SUPPLIED DATA START
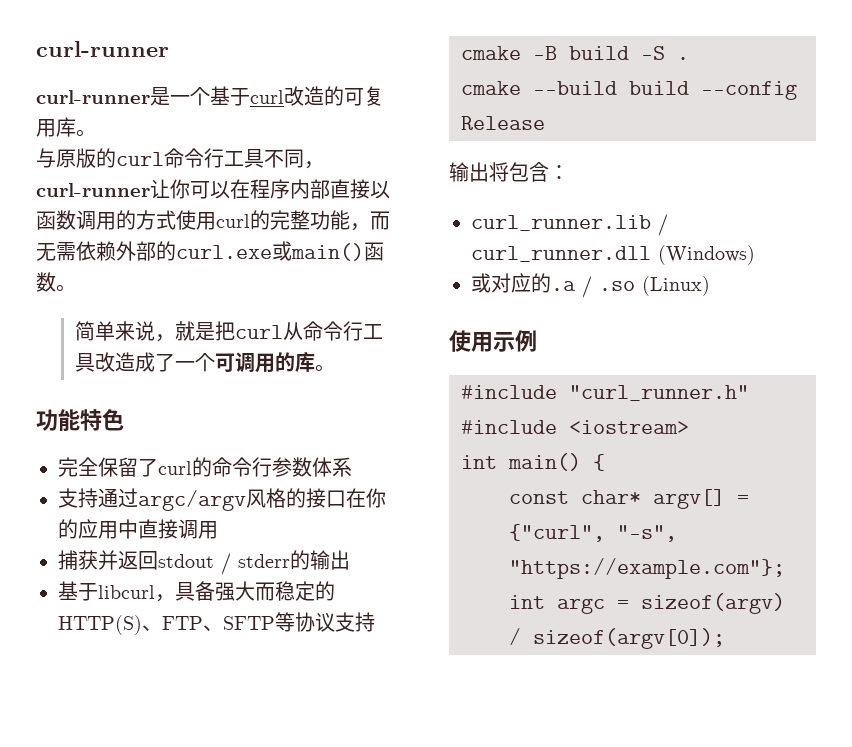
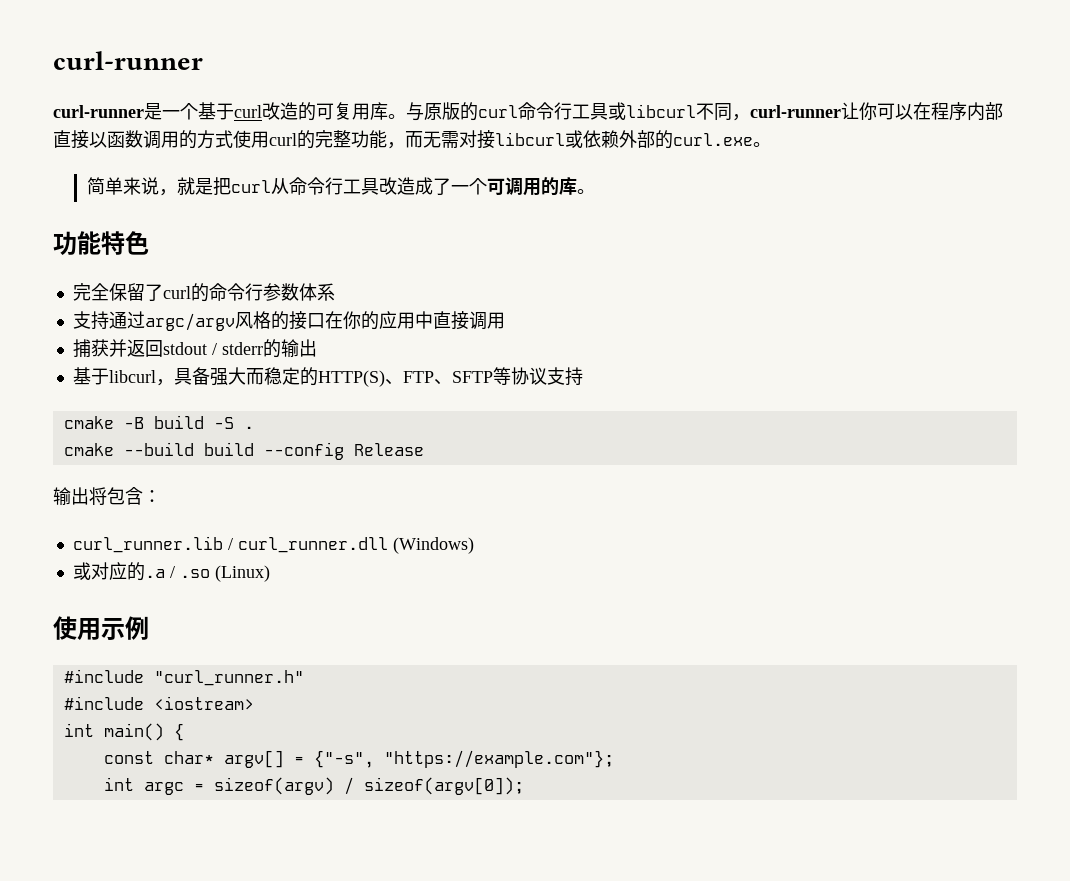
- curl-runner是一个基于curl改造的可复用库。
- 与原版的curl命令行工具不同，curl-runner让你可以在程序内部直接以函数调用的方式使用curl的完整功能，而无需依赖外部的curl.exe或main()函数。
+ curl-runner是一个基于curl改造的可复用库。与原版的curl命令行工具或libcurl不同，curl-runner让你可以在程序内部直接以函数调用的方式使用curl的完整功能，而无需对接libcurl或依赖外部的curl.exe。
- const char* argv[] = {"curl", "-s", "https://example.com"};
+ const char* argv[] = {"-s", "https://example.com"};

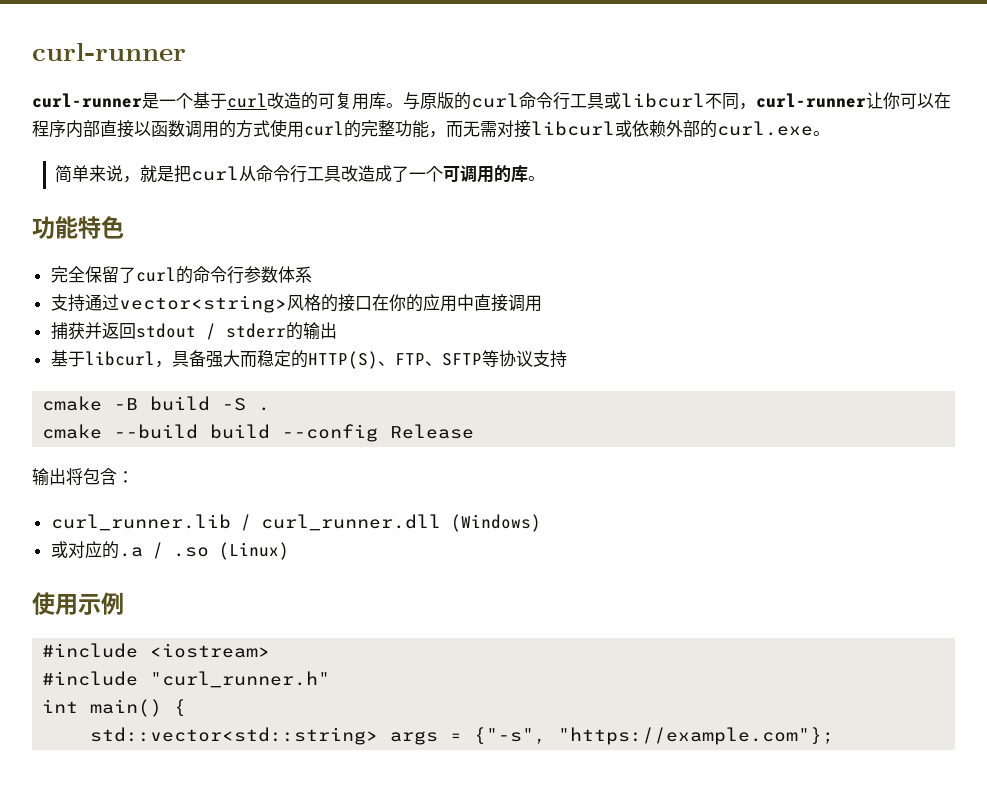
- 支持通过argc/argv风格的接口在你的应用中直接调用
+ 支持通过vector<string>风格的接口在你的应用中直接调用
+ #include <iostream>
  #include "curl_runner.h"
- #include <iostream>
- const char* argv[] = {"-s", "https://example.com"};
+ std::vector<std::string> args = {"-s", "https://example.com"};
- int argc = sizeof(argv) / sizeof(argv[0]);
SUPPLIED DATA END
EXERCISE INSTRUCTIONS |
Print all of the data exactly, and do not carry over any pictures.

OUTPUT BELOW |
- curl-runner是一个基于curl改造的可复用库。
- 与原版的curl命令行工具不同，curl-runner让你可以在程序内部直接以函数调用的方式使用curl的完整功能，而无需依赖外部的curl.exe或main()函数。
+ curl-runner是一个基于curl改造的可复用库。与原版的curl命令行工具或libcurl不同，curl-runner让你可以在程序内部直接以函数调用的方式使用curl的完整功能，而无需对接libcurl或依赖外部的curl.exe。
- const char* argv[] = {"curl", "-s", "https://example.com"};
+ const char* argv[] = {"-s", "https://example.com"};

- 支持通过argc/argv风格的接口在你的应用中直接调用
+ 支持通过vector<string>风格的接口在你的应用中直接调用
+ #include <iostream>
  #include "curl_runner.h"
- #include <iostream>
- const char* argv[] = {"-s", "https://example.com"};
+ std::vector<std::string> args = {"-s", "https://example.com"};
- int argc = sizeof(argv) / sizeof(argv[0]);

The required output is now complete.